Louisa Garrett was a notable housekeeper, capable of creating a home even among these grim and serried rows of houses. She never feared hard work, and the first scenes which met small Elizabeth Garrett’s eyes were probably homely and neat in the local fashion, with checked curtains, whitened doorstep, and bright coke fire. In the pawnshop there was scope for Newson Garrett’s energy and ability, since the three brass balls, in Cockney slang the ‘swinging dumplings’, throve in every poor neighbourhood. Often a whole family’s clothes would turn up on Monday morning to be redeemed, with any luck, for next Saturday night. Petticoats, stays, gowns, shawls and bonnets, shirts, collars and even handkerchiefs lay in bundles on the shelves or hung in strings across the shop. Commercial Road was one of the districts where pawnshops were commonly used by thieves to dispose of swag stolen or smuggled from the river.1 Newson Garrett was a licensed pawnbroker, carrying on a legitimate business, but he risked receiving stolen goods unawares, with a penalty of transportation.
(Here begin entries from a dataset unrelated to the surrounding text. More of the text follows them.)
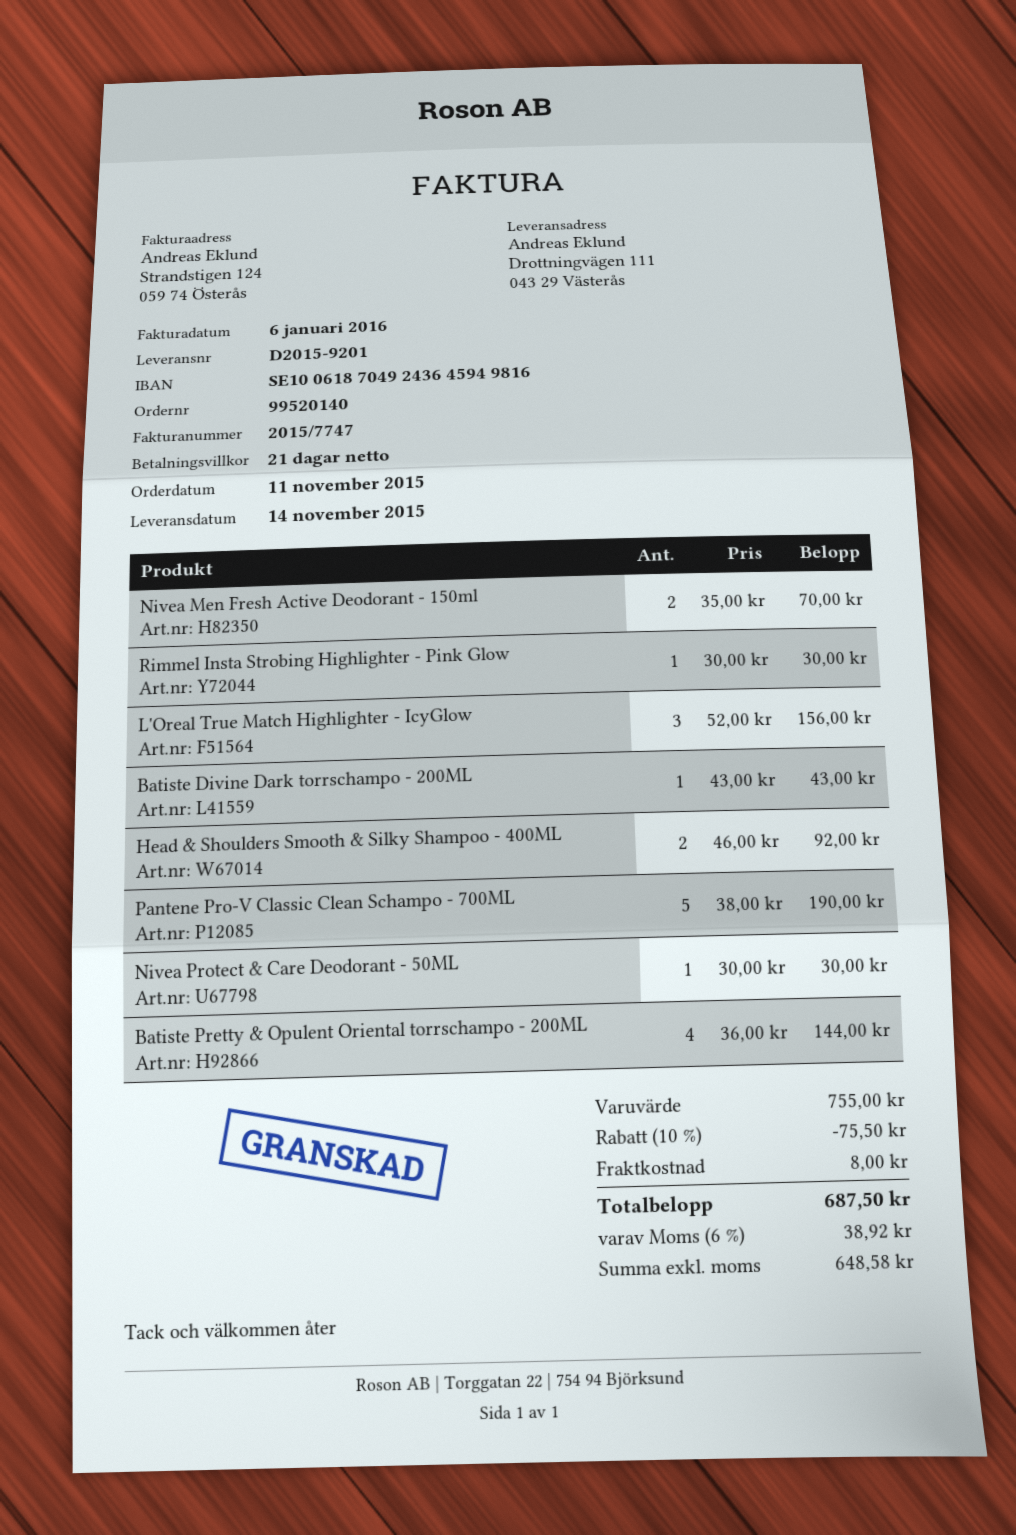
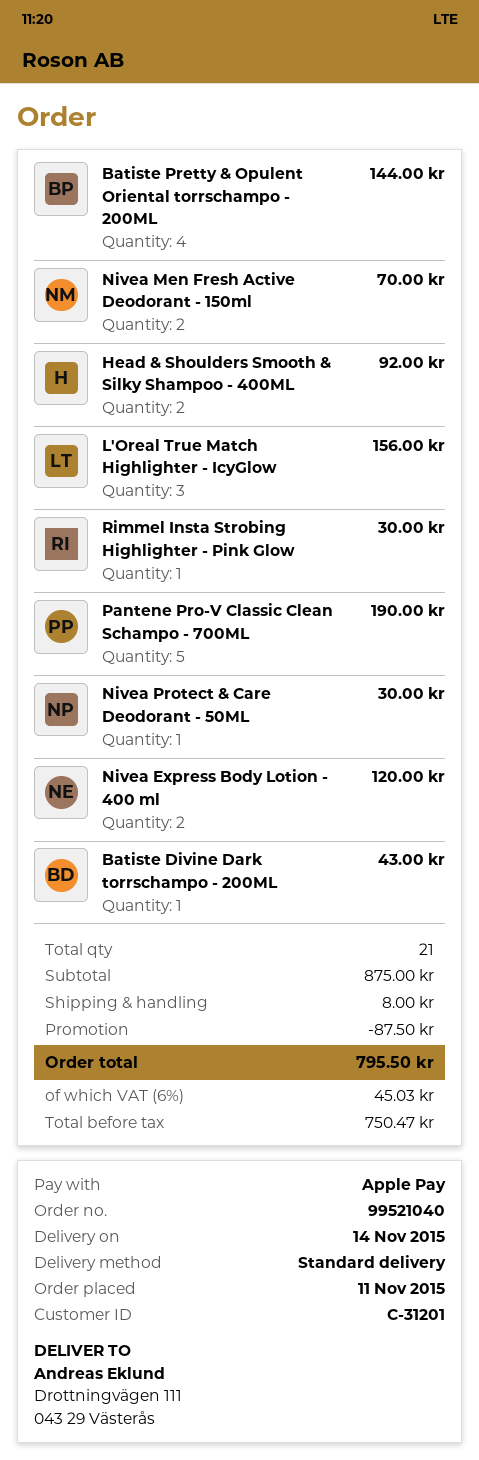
order number: 99520140 -> 99521040
Nivea Express Body Lotion - 400 ml: none -> 2 for 120.00
subtotal: 755.00 -> 875.00
discount: 75.50 -> 87.50
net: 648.58 -> 750.47
tax: 6% = 38.92 -> 6% = 45.03
total: 687.50 -> 795.50

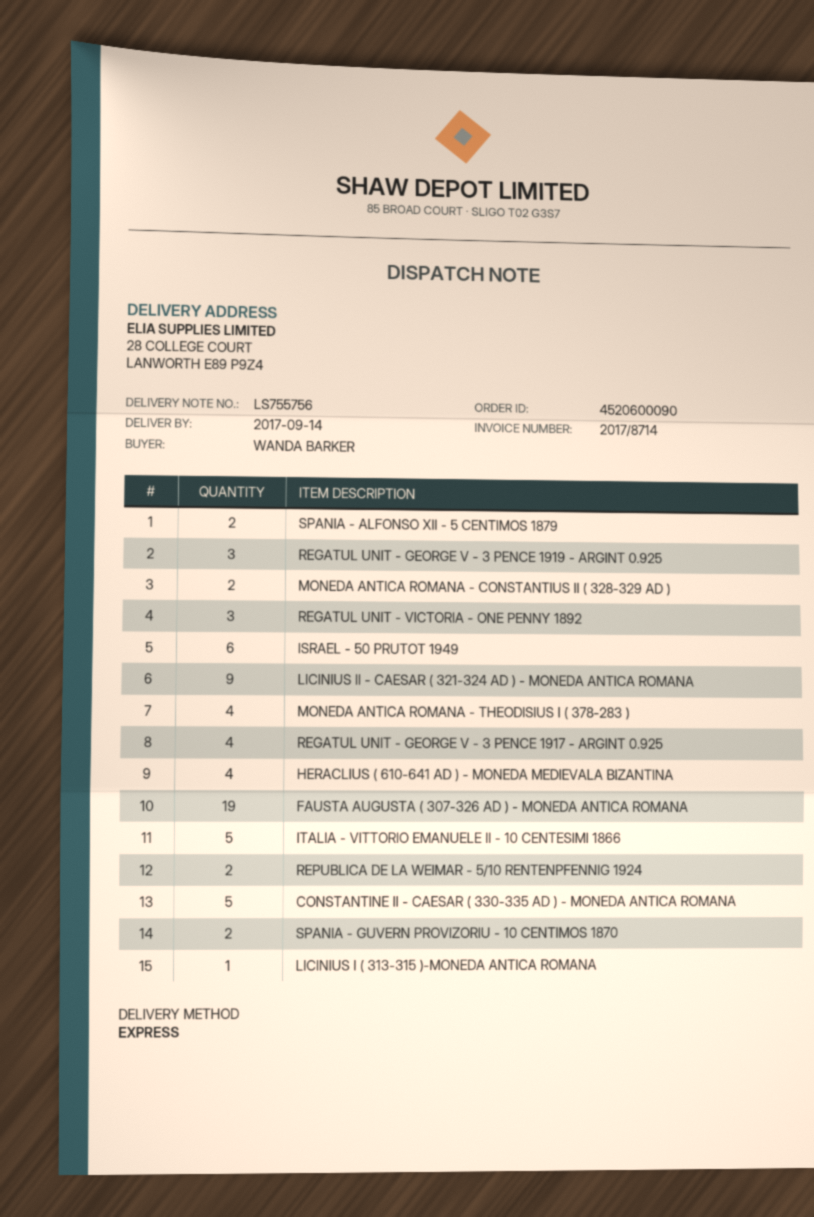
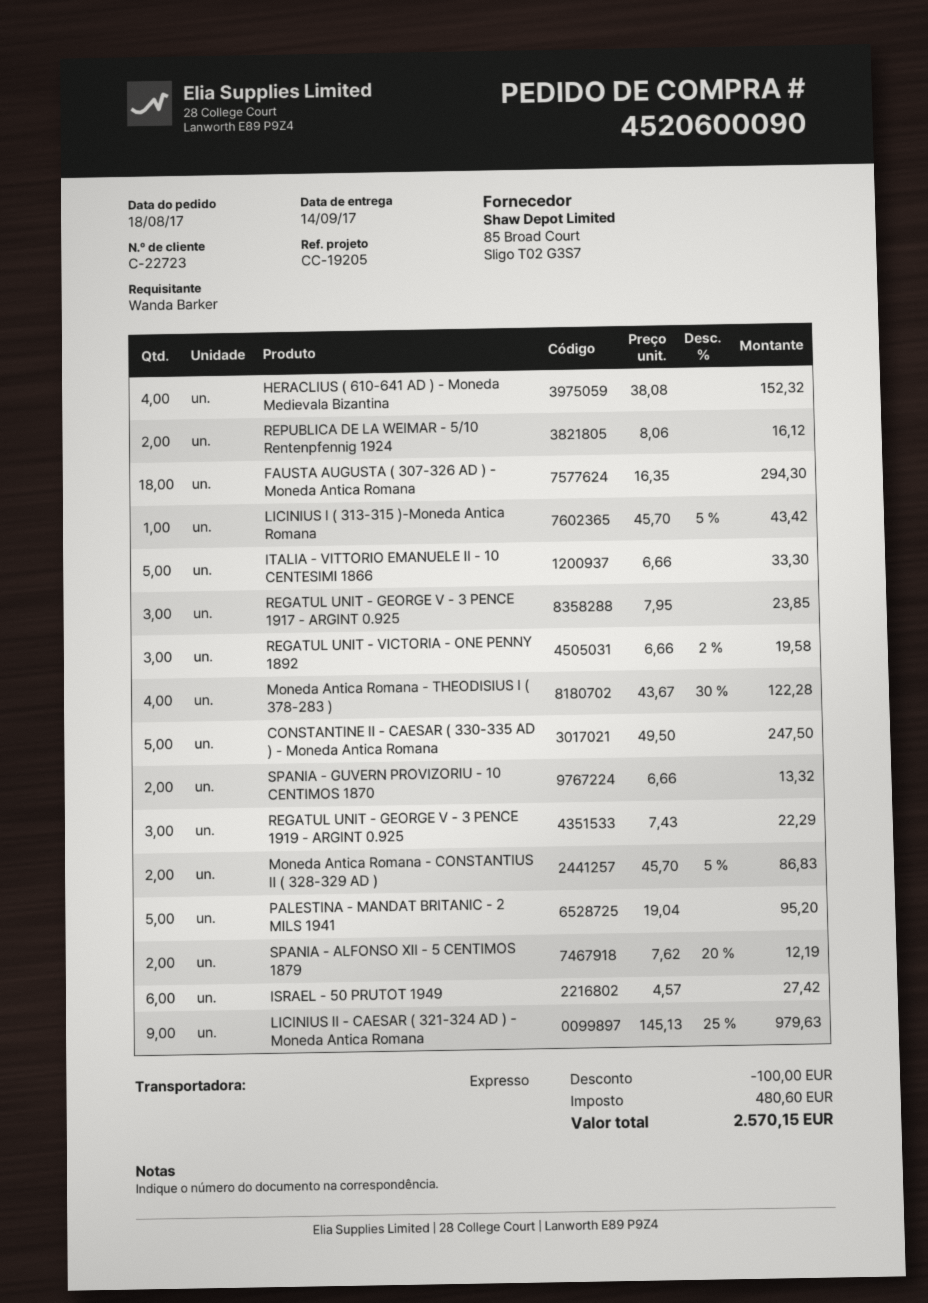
REGATUL UNIT - GEORGE V - 3 PENCE 1917 - ARGINT 0.925: 4 -> 3
FAUSTA AUGUSTA ( 307-326 AD ) - MONEDA ANTICA ROMANA: 19 -> 18
PALESTINA - MANDAT BRITANIC - 2 MILS 1941: none -> 5

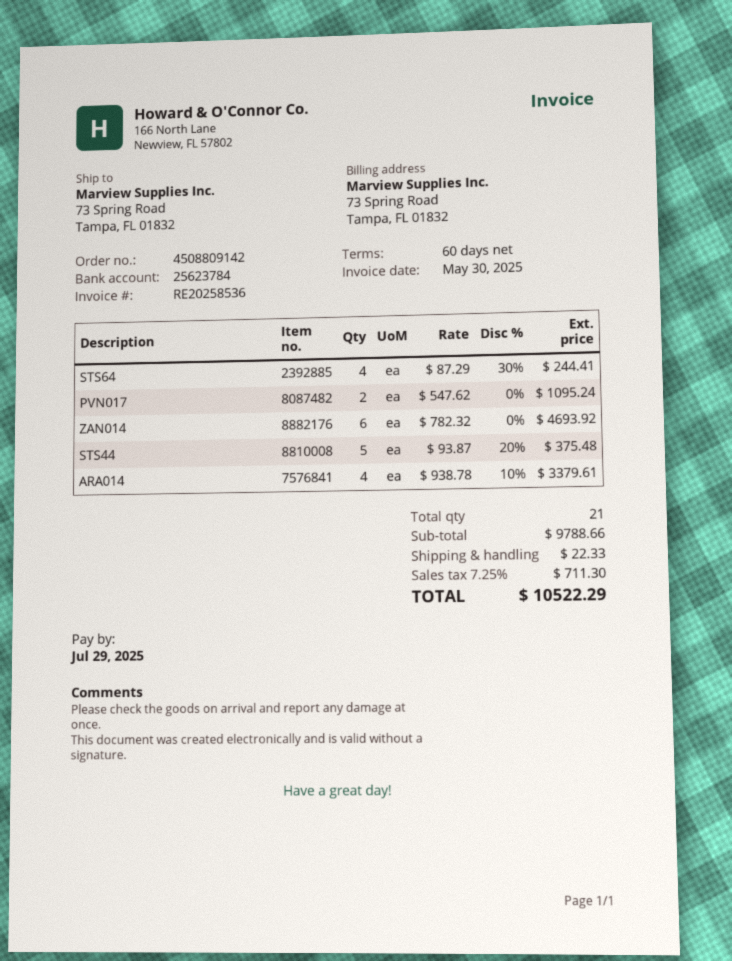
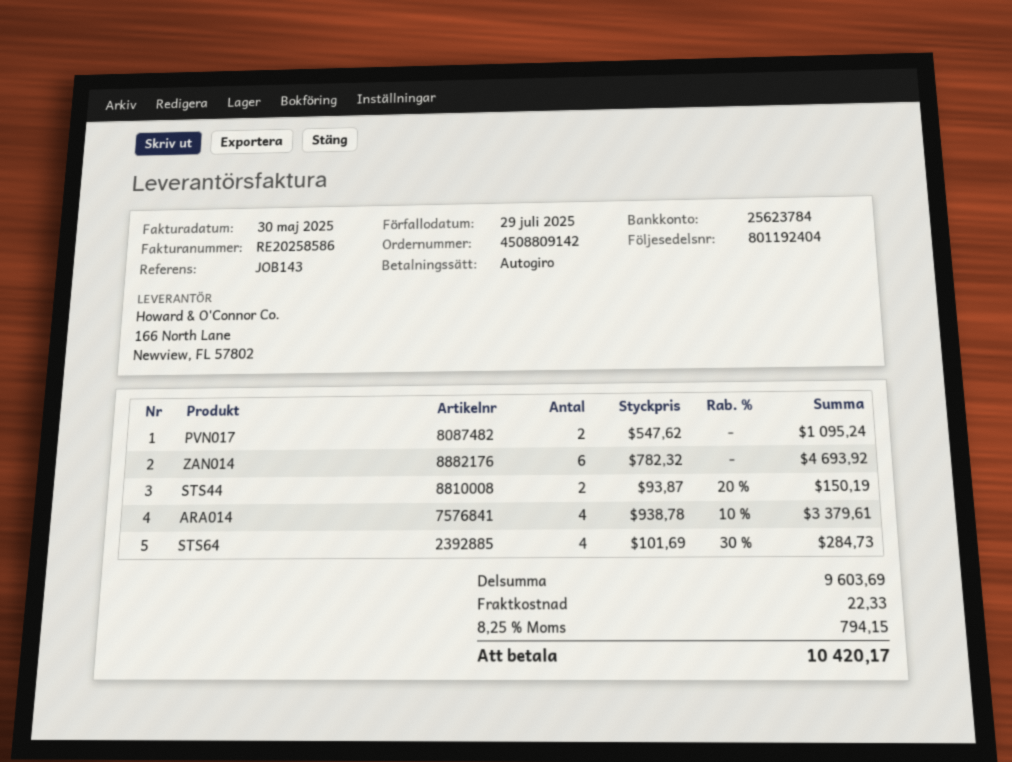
invoice number: RE20258536 -> RE20258586
STS64: 4 x 87.29 - 30% = 244.41 -> 4 x 101.69 - 30% = 284.73
STS44: 5 x 93.87 - 20% = 375.48 -> 2 x 93.87 - 20% = 150.19
subtotal: 9788.66 -> 9603.69
tax: 7.25% = 711.30 -> 8.25% = 794.15
total: 10522.29 -> 10420.17

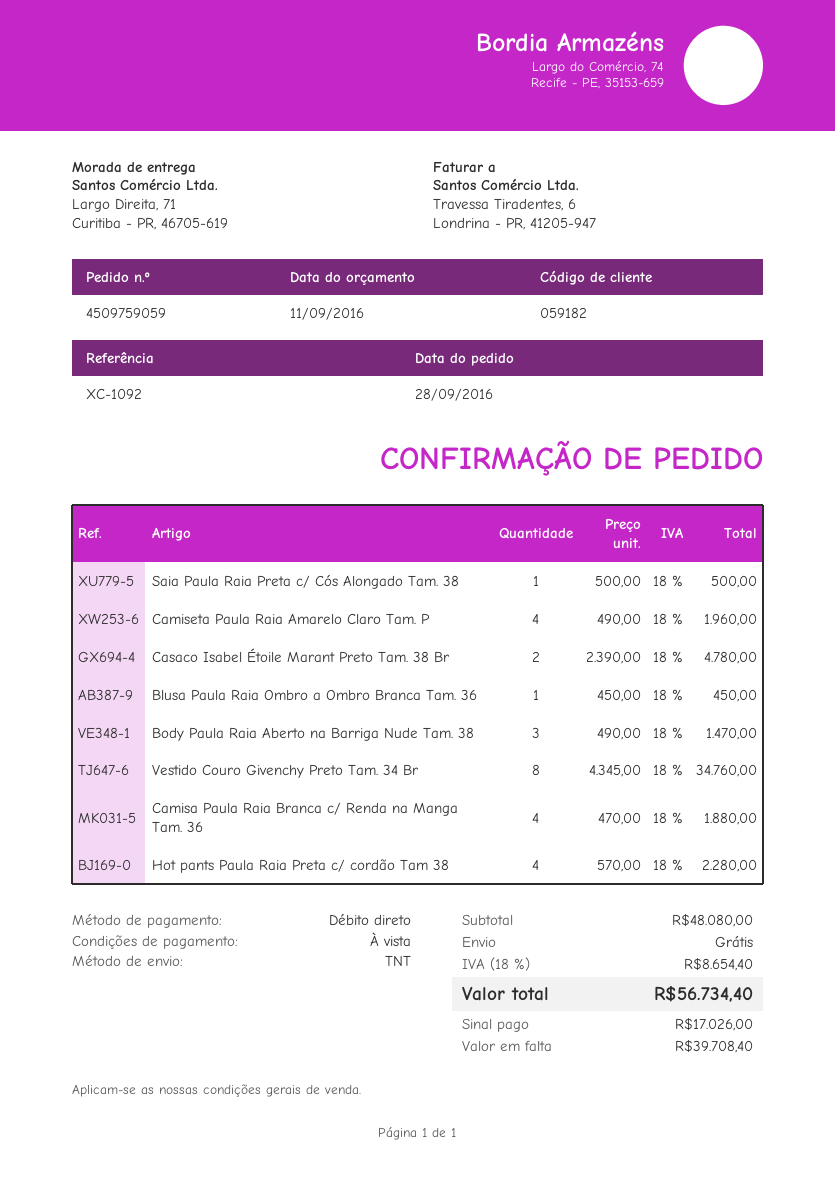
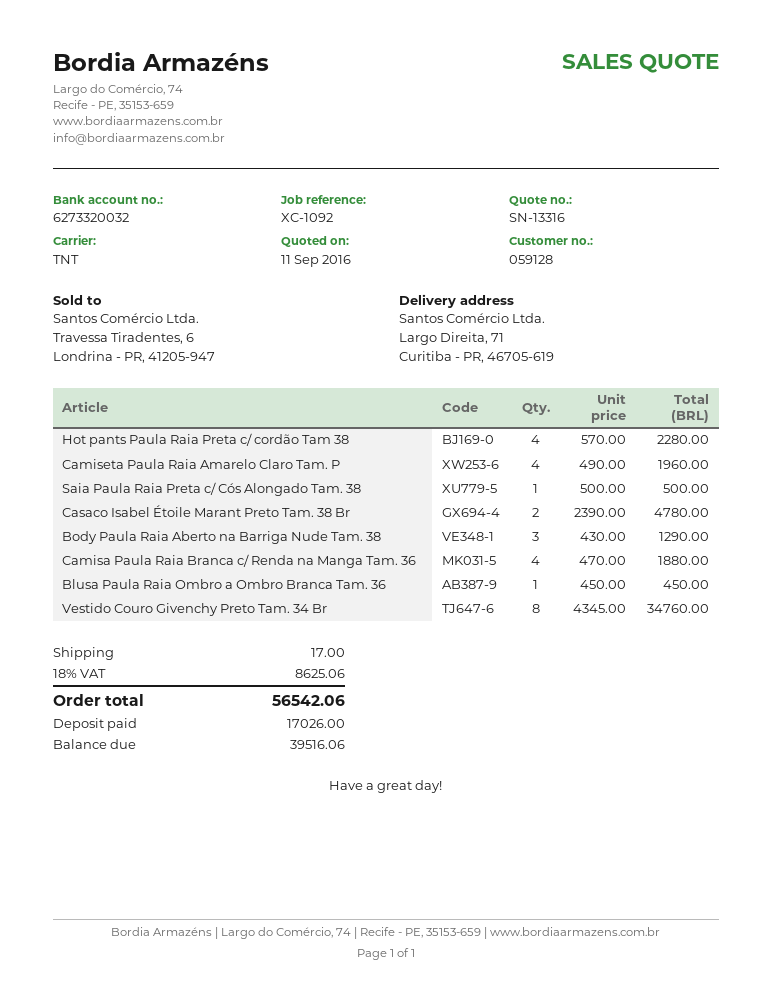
customer number: 059182 -> 059128
Body Paula Raia Aberto na Barriga Nude Tam. 38: 3 x 490.00 = 1470.00 -> 3 x 430.00 = 1290.00
shipping: 0.00 -> 17.00
tax: 18% = 8654.40 -> 18% = 8625.06
total: 56734.40 -> 56542.06
balance: 39708.40 -> 39516.06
It was not easy to bring up children in the Whitechapel of the 1830s. Where could two little girls run or play freely when the only open spaces were warehouse yards or derelict burial grounds? If Louisa took the children towards the river they would meet the Ratcliffe street women with their short skirts, high red morocco boots and brass heels.2 If they played nearer home they might hear the shrill barefoot street arabs who used the name of God only as a curse. To a pious mother such thoughts were appalling. Louisa Garrett kept the children so closely by her that in after life Elizabeth seemed to remember nothing of her earliest home. Her birthplace was unknown apparently even to her children and has remained unknown until now.3
In November 1837, when Elizabeth Garrett was only seventeen months old and Louie still under three, their mother had another baby, this time a boy. On him the hopes of both families were fixed and he was proudly christened Dunnell Newson, as if to represent their joint ambitions. He lived through the winter, but died at six months in May 1838. The young mother’s grief was terrible. She tried to pray, but the only petition her heart could frame was that God would take her too.4 For a time even the thought of her little girls could not comfort her, and the memory of this early sorrow was still vivid when they were grown women.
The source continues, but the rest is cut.